Proposition EE asks voters to approve a phased tax increase on tobacco products and a new tax on vaping products such as e-cigarettes. The tax on a pack of cigarettes, currently 84 cents, would increase to $2.64 by 2027. Other tobacco products’ taxes would increase to 22% of the manufacturer’s list price by 2027. Nicotine products would be taxed 62% of the manufacturer’s list price by 2027. Revenue would go toward public education, universal preschool, and vaping cessation and educational programs.

The case for: Funding from the taxes would go to children’s health and education efforts and help public education, which has been underfunded for years in the state. The tax on nicotine products is seen as a way to at least partly address Colorado’s teen vaping problem and the tobacco tax increase as a way to curb adult and teen smoking. Higher taxes are expected to decrease consumption.

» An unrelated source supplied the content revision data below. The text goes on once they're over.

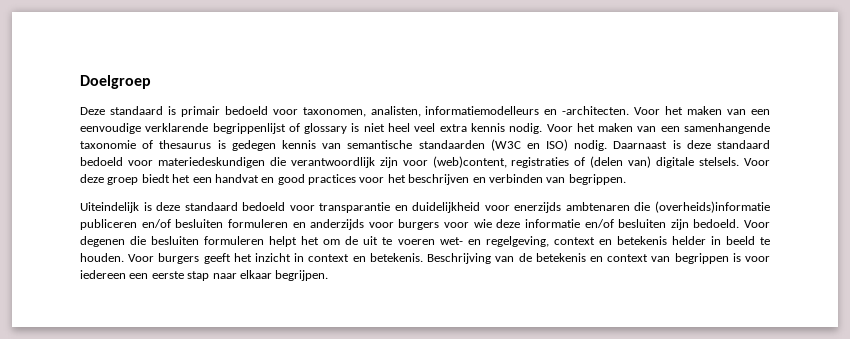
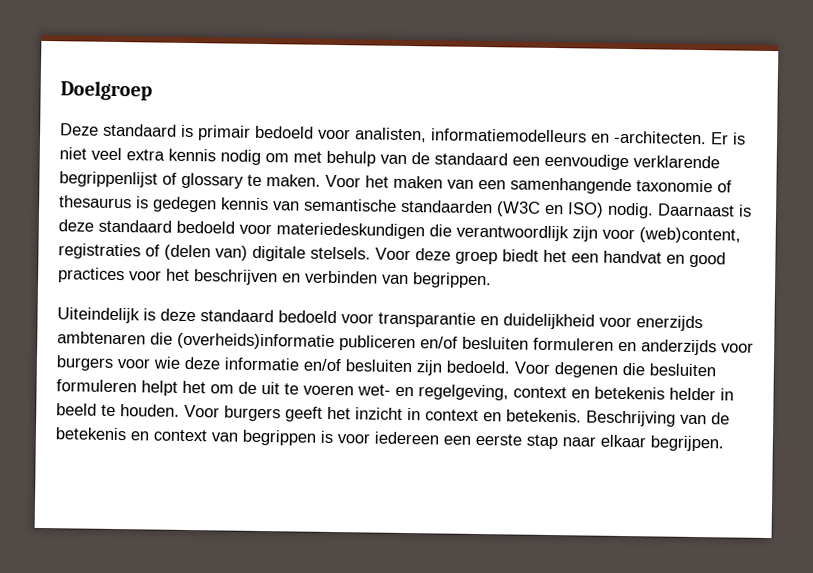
[302,107,366,117] taxonomen, -> (351, 134) none
[634,106,747,115] Voor het maken van -> [710,132,746,145] [59,147,508,167] Er is niet veel extra kennis nodig om met behulp van de standaard
[351,123,543,134] is niet heel veel extra kennis nodig. -> [247,174,321,187] te maken.

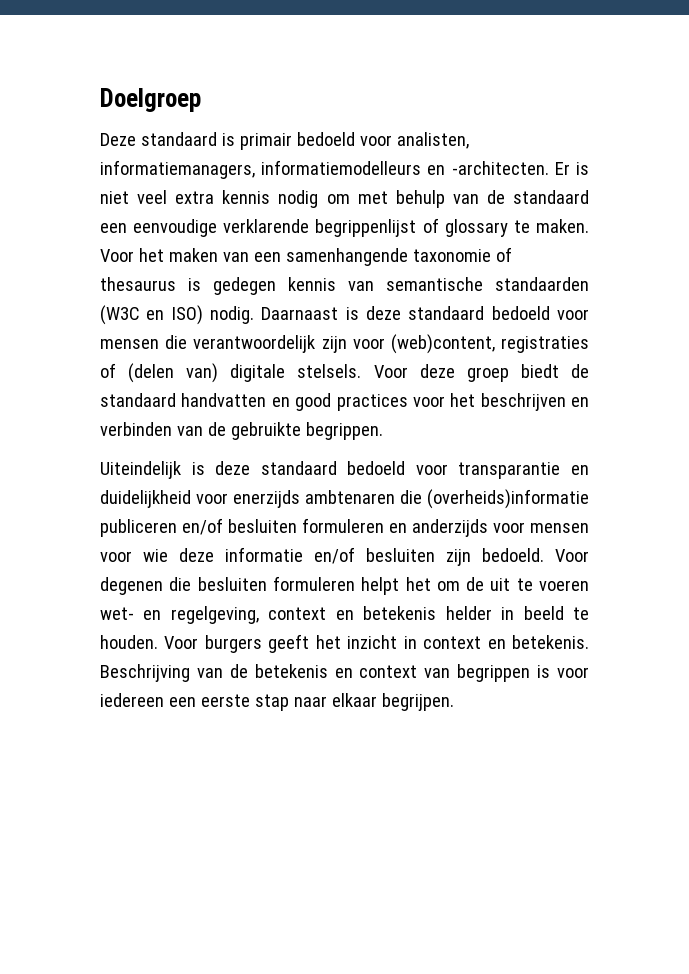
(427, 135) none -> [100,160,255,179] informatiemanagers,
[276,222,569,242] materiedeskundigen die verantwoordlijk -> [100,335,316,353] mensen die verantwoordelijk
[543,249,662,264] het een handvat -> [570,364,589,378] [100,393,267,407] de standaard handvatten
(409, 279) none -> [207,422,301,440] de gebruikte
[56,355,114,371] burgers -> [530,523,589,533] mensen

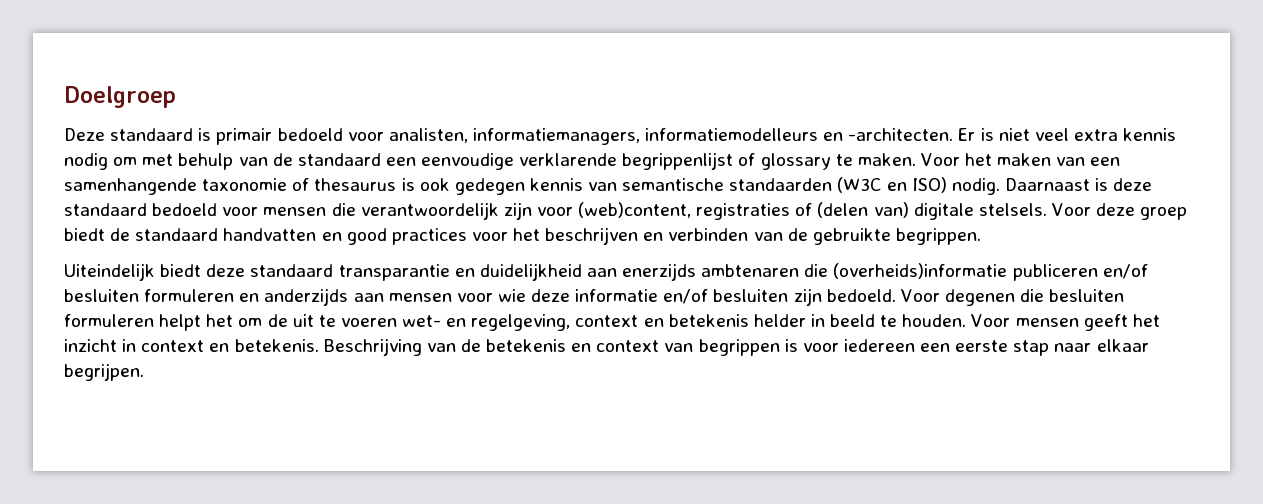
(201, 284) none -> [419,178,450,191] ook
[191,461,448,475] is deze standaard bedoeld voor -> [160,264,334,277] biedt deze standaard
[196,493,228,504] voor -> [586,268,617,277] aan
[493,522,525,533] voor -> [353,293,384,302] aan
[204,635,262,653] burgers -> [1015,318,1079,327] mensen

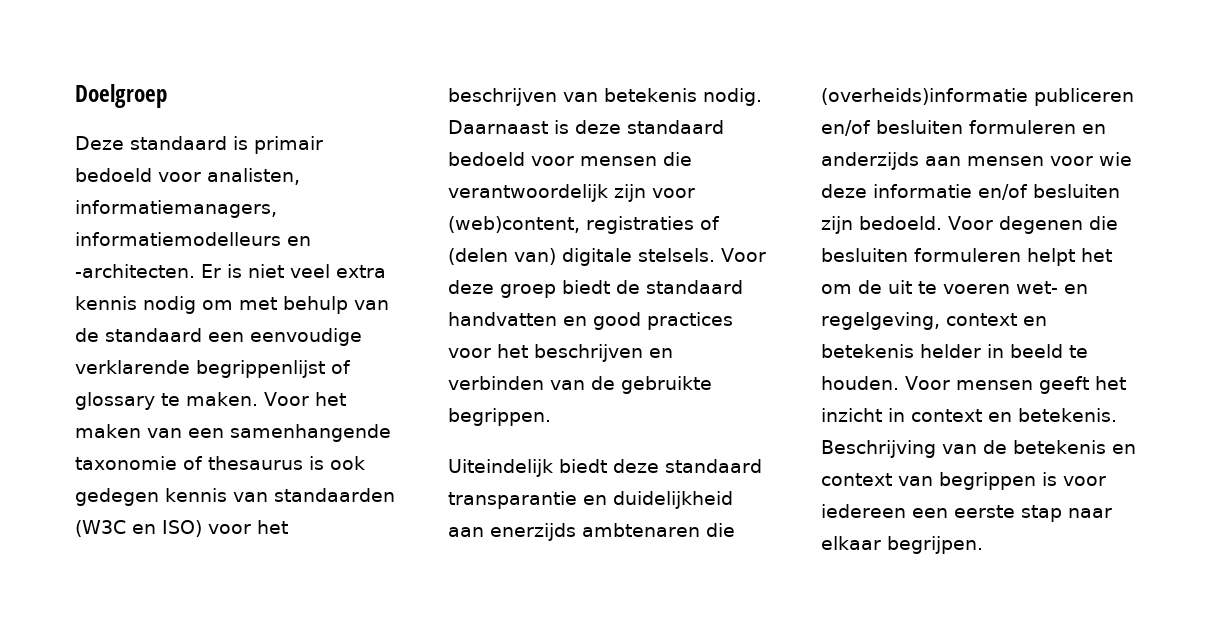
[622,178,725,191] semantische -> (268, 497) none
(947, 185) none -> [208,520,288,534] [448,88,697,106] voor het beschrijven van betekenis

The case against: Small businesses worry that approval of the measure would put them out of business but keep big tobacco companies up and running. Tobacco taxes tend to disproportionately affect people from lower-income households. Some also argue that a recession isn’t the right time for a tax increase. The revenue would decrease over time and the state shouldn’t be relying on this source for education funding, opponents say.

Ballot question: “Shall state taxes be increased by $294,000,000 annually by imposing a tax on nicotine liquids used in e-cigarettes and other vaping products that is equal to the total state tax on tobacco products when fully phased in, incrementally increasing the tobacco products tax by up to 22% of the manufacturer’s list price, incrementally increasing the cigarette tax by up to 9 cents per cigarette, expanding the existing cigarette and tobacco taxes to apply to sales consumers from outside of the state, establishing a minimum tax for moist snuff tobacco products, creating an inventory tax that applies for future cigarette tax increases, and initially using the tax revenue primarily for public school funding to help offset revenue that has been lost as a result of the economic impacts related to COVID-19 and then for programs that reduce the use of tobacco and nicotine products, enhance the voluntary Colorado preschool program and make it widely available for free, and maintain the funding for programs that currently receive revenue from tobacco taxes, with the state keeping and spending all of the new tax revenue as a voter-approved revenue change?”